While Congress and the White House mull the future of crypto and creep toward clarity—is it an investment vehicle, digital asset, currency, glitzy kind of Kohl’s Cash, or some combination?—city-level developments like CityCoins may beat federal lawmakers to the punch, reshaping municipal taxes in crypto’s image, and, in the process, forcing national policy to follow its lead.

If Suarez and Stanley have their way, CityCoins’ launch, bolstered by the uncertainty of crypto taxes, will signify a sea change for taxes. For one, taxes may assume an entirely new form, following in the footsteps of crypto, which claimed to improve upon its fiat predecessor while becoming another investment vehicle. But unlike fiat or other forms of crypto wealth, which require lobbyists or other workaround measures in order to shape policy, CityCoins and its ilk aim to control a city’s spigot, making its political power immediate. The “we” of the city may change in the process, no longer defined by geographic borders or bodily location, but by token community and portfolio distribution.
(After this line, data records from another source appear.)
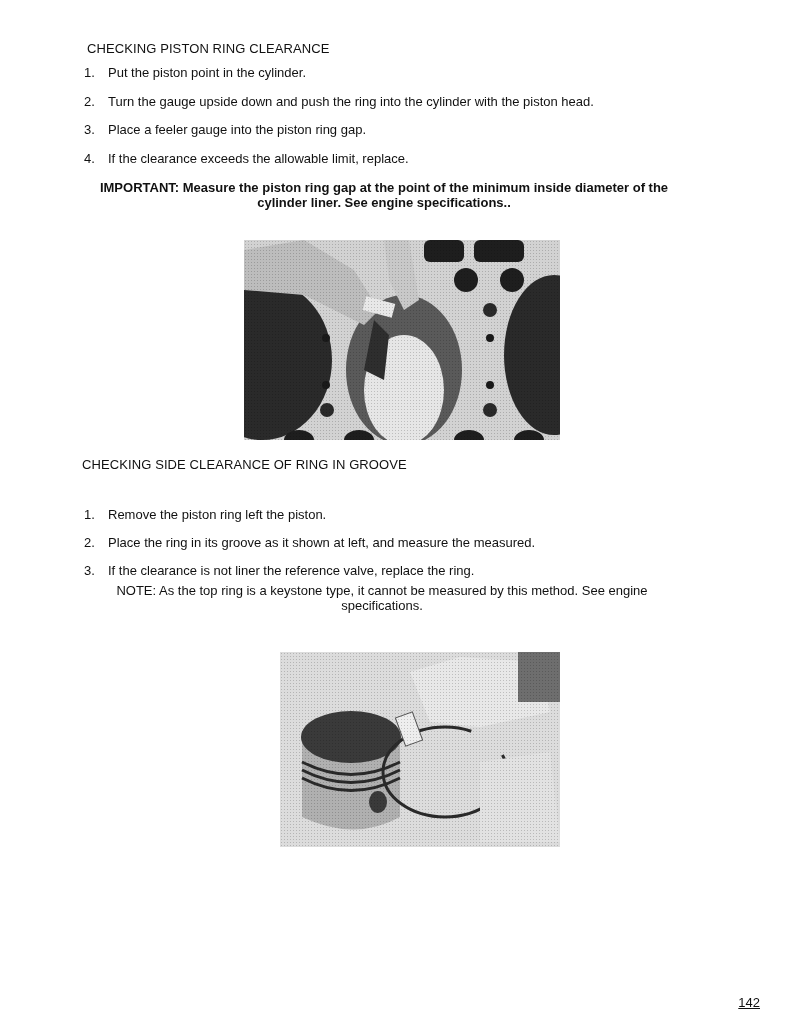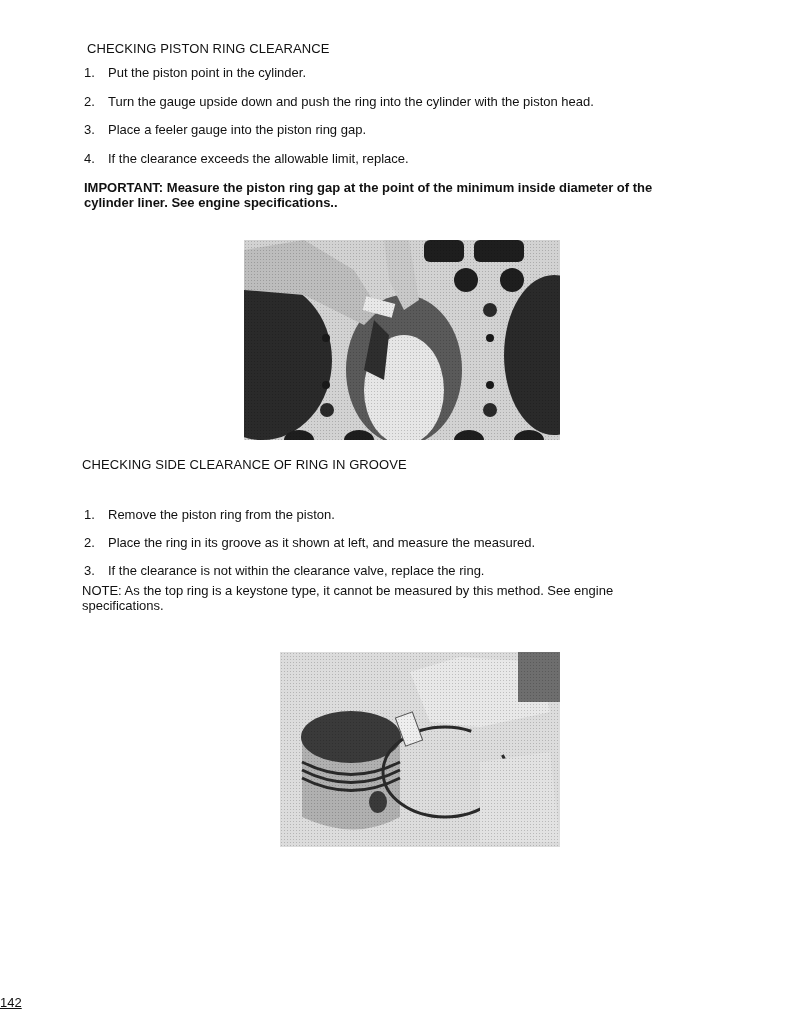--- a/index.html
+++ b/index.html
@@ -9,33 +9,33 @@
     color: #111;
   }
   .section-title {
     position: absolute; font-size: 13px; 
     text-underline-offset: 2px; letter-spacing: 0.1px;
   }
   .step {
     position: absolute; font-size: 13px; display: flex;
   }
   .step .num { width: 24px; display: inline-block; }
-  .para { position: absolute; font-size: 13px; line-height: 15px; }
+  .para { position: absolute; font-size: 13px; line-height: 15px; text-align: center; }
   .bold { font-weight: bold; }
   .photo {
     position: absolute; overflow: hidden; background: #cfcfcf;
   }
   .halftone {
     position: absolute; inset: 0;
     background-image: radial-gradient(rgba(0,0,0,0.18) 0.8px, transparent 1px);
     background-size: 3px 3px;
   }
   .page-number {
     position: absolute; left: 0; width: 760px; top: 995px;
-    text-align: left; font-size: 13px; text-decoration: underline;
+    text-align: right; font-size: 13px; text-decoration: underline;
   }
 </style>
 </head>
 <body>
 
 <div class="section-title" style="left:87px; top:41px;">CHECKING PISTON RING CLEARANCE</div>
 
 <div class="step" style="left:84px; top:65px;">
   <span class="num">1.</span>
   <span>Put the piston point in the cylinder.</span>
@@ -89,29 +89,29 @@
     <rect x="120" y="60" width="30" height="14" fill="#e8e8e8" transform="rotate(15 135 67)"></rect>
     <path d="M130 80 L145 95 L140 140 L120 130 Z" fill="#2e2e2e"></path>
   </svg>
   <div class="halftone"></div>
 </div>
 
 <div class="section-title" style="left:82px; top:457px;">CHECKING SIDE CLEARANCE OF RING IN GROOVE</div>
 
 <div class="step" style="left:84px; top:507px;">
   <span class="num">1.</span>
-  <span>Remove the piston ring from the piston.</span>
+  <span>Remove the piston ring left the piston.</span>
 </div>
 <div class="step" style="left:84px; top:535px;">
   <span class="num">2.</span>
   <span>Place the ring in its groove as it shown at left, and measure the measured.</span>
 </div>
 <div class="step" style="left:84px; top:563px;">
   <span class="num">3.</span>
-  <span>If the clearance is not within the clearance valve, replace the ring.</span>
+  <span>If the clearance is not liner the reference valve, replace the ring.</span>
 </div>
 
 <div class="para" style="left:82px; top:583px; width:600px;">NOTE: As the top ring is a keystone type, it cannot be measured by this method. See engine specifications.</div>
 
 <div class="photo" style="left:280px; top:652px; width:280px; height:195px;">
   <svg width="280" height="195" viewBox="0 0 280 195">
     <rect width="280" height="195" fill="#dcdcdc"></rect>
 
     <path d="M22 85 L22 165 Q75 190 120 165 L120 85 Z" fill="#b0b0b0"></path>
     <ellipse cx="71" cy="85" rx="50" ry="26" fill="#3a3a3a"></ellipse>

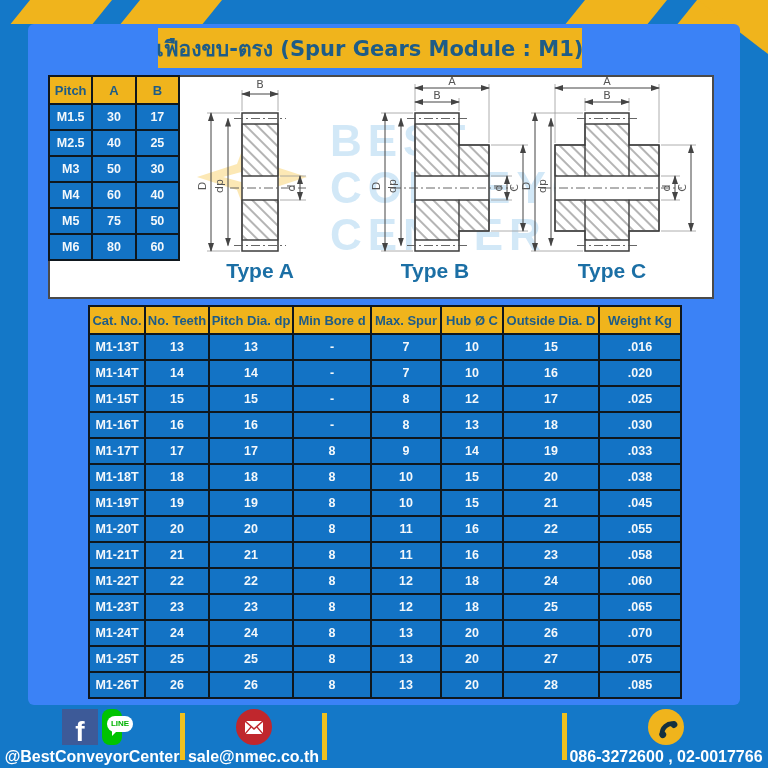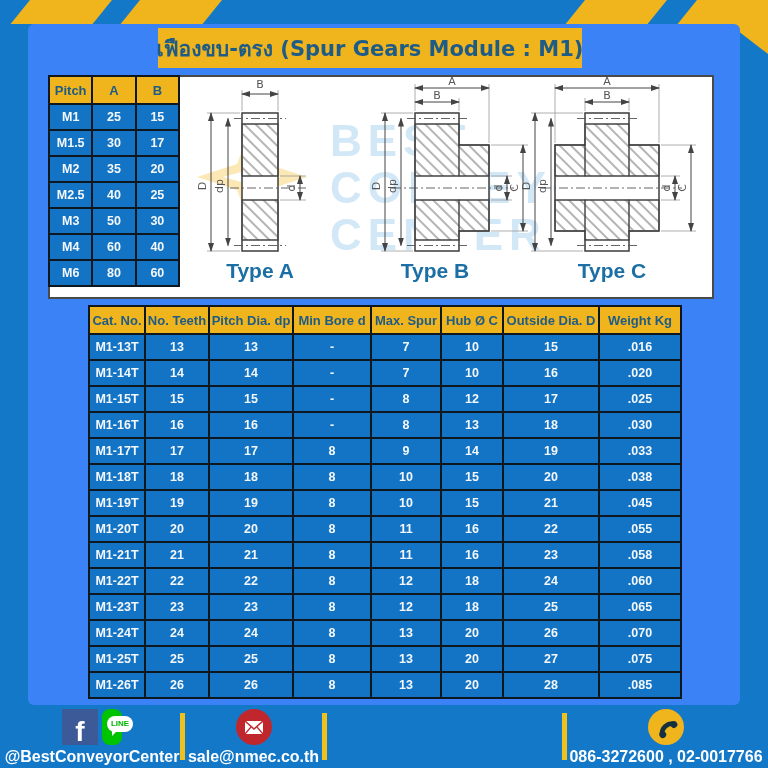--- a/index.html
+++ b/index.html
@@ -99,48 +99,43 @@
     <table class="pitch-table">
       <thead>
           <tr>
             <th>Pitch</th>
             <th>A</th>
             <th>B</th>
           </tr>
         </thead>
       <tbody>
           <tr>
-            <td>M1</td>
-            <td>25</td>
-            <td>15</td>
-          </tr>
-          <tr>
             <td>M1.5</td>
             <td>30</td>
             <td>17</td>
           </tr>
           <tr>
-            <td>M2</td>
-            <td>35</td>
-            <td>20</td>
-          </tr>
-          <tr>
             <td>M2.5</td>
             <td>40</td>
             <td>25</td>
           </tr>
           <tr>
             <td>M3</td>
             <td>50</td>
             <td>30</td>
           </tr>
           <tr>
             <td>M4</td>
             <td>60</td>
             <td>40</td>
+          </tr>
+          <tr>
+            <td>M5</td>
+            <td>75</td>
+            <td>50</td>
           </tr>
           <tr>
             <td>M6</td>
             <td>80</td>
             <td>60</td>
           </tr>
         </tbody>
     </table>
 
     <svg class="drawings-svg" width="530" height="180" viewBox="0 0 530 180">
Antiquity offers a distributed ledger of its own, suggests Erica Robles-Anderson, a scholar of digital taxation. City-states and empires handled the recto and verso of physical coins as political arenas—the state held sovereign control over the front of the coin, but local mints would laminate their own symbols on the back. Micro- or regional-level faiths, commitments, and beliefs emerged based on who would accept certain tender.